Your assignment: Nothing below is to be printed except the lines between the line holding "está funcionando temporariamente" and the line holding "-> <div> <span>Contact</span>", inclusive, each exactly as it appears.

(Front-end code edit data)
=====
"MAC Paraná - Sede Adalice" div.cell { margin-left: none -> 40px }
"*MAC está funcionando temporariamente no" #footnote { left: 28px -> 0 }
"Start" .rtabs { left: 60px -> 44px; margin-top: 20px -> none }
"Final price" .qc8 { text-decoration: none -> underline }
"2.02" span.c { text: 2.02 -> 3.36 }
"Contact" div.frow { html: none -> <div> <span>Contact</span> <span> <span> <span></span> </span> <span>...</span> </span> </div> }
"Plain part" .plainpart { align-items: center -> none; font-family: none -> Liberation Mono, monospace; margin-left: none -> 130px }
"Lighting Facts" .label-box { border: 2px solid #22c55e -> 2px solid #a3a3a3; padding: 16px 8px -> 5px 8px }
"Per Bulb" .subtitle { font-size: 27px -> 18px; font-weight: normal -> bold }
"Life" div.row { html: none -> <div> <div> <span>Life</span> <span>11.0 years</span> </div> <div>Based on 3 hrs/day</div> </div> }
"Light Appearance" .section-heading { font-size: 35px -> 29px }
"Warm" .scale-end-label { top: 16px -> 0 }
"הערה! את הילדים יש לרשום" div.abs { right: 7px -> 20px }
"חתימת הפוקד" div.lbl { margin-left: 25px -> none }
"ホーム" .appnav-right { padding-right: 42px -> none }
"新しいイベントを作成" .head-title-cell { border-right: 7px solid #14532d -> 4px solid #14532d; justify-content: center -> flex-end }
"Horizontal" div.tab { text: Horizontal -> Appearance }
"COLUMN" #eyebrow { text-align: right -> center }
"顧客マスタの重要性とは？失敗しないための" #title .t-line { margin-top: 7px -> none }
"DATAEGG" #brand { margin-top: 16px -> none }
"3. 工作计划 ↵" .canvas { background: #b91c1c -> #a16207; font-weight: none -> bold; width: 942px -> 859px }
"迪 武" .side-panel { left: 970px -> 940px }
=====
Solution to this exercise:
"*MAC está funcionando temporariamente no" #footnote { left: 28px -> 0 }
"Start" .rtabs { left: 60px -> 44px; margin-top: 20px -> none }
"Final price" .qc8 { text-decoration: none -> underline }
"2.02" span.c { text: 2.02 -> 3.36 }
"Contact" div.frow { html: none -> <div> <span>Contact</span> <span> <span> <span></span> </span> <span>...</span> </span> </div> }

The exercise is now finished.